When the defense calls witnesses, we’ll likely hear from more police officers and use-of-force experts. Those witnesses will likely complicate the narrative the prosecution is building. One trainer within the Minneapolis police has previously talked about a condition some officers observe among suspects called “excited delirium.” They will say, it’s when someone is acting erratically and sometimes they will develop superhuman strength, so they need to be restrained more than a normal person would be, since they represent a greater danger than a normal person. It’s not recognized by mainstream medical associations.
So it’s not a condition that a doctor would tell you about, but it is something that police officers are trained to respond to.
It’s a little controversial. There are some doctors who do believe in it, including a police surgeon who testified here. But mainstream medical associations do not qualify it as a condition.

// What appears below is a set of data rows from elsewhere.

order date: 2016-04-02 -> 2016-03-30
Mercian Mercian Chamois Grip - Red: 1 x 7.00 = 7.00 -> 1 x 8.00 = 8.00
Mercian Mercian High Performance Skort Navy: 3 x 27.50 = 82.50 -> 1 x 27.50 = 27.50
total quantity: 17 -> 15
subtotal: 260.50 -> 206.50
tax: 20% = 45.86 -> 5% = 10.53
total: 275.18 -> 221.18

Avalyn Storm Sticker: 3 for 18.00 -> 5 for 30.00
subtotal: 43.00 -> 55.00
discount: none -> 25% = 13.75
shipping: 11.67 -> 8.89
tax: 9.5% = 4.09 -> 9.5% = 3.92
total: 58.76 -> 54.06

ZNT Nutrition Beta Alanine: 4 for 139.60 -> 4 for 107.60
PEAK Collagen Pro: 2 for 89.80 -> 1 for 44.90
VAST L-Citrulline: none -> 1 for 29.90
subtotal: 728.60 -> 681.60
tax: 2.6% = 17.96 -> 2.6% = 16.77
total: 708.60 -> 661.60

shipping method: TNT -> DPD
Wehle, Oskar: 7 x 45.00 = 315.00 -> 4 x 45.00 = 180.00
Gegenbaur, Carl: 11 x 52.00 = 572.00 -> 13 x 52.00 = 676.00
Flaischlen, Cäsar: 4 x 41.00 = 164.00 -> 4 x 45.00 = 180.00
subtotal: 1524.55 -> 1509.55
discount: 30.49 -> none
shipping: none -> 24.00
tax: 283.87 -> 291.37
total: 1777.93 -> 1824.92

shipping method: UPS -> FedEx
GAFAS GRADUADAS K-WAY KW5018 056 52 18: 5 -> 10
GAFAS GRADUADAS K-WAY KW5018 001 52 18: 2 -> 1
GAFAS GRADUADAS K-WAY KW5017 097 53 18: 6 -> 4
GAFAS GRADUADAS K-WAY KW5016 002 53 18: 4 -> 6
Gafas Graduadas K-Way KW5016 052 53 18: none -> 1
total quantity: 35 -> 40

Looking at the first two weeks of testimony in Chauvin’s trial, it stood out to me that so many cops took the stand and said what happened was wrong. Some have called it the crumbling of the “blue wall”—the beginning of the end of unflinching solidarity between police officers.
The inherent loyalty law enforcement officers have to one another over the public, maybe it is crumbling. But the other way to think about it is: The facts of this case are so damning that it has led police officers to come forward and actually speak out, whereas in many other cases they wouldn’t.
I think the proof is going to be in what happens to the Minneapolis Police Department going forward. Is this just a tone change, or is there going to some substantial change to the Minneapolis Police Department apart from some policy shifts, like banning chokeholds? I think, in the city of Minneapolis, there’s a lot of anxiety about how this is all going to turn out and what it’s going to mean for this city. That’s also why I question whether there will be actual implications for other criminal cases, because the facts of this are so different from most police killings, which tend to involve guns.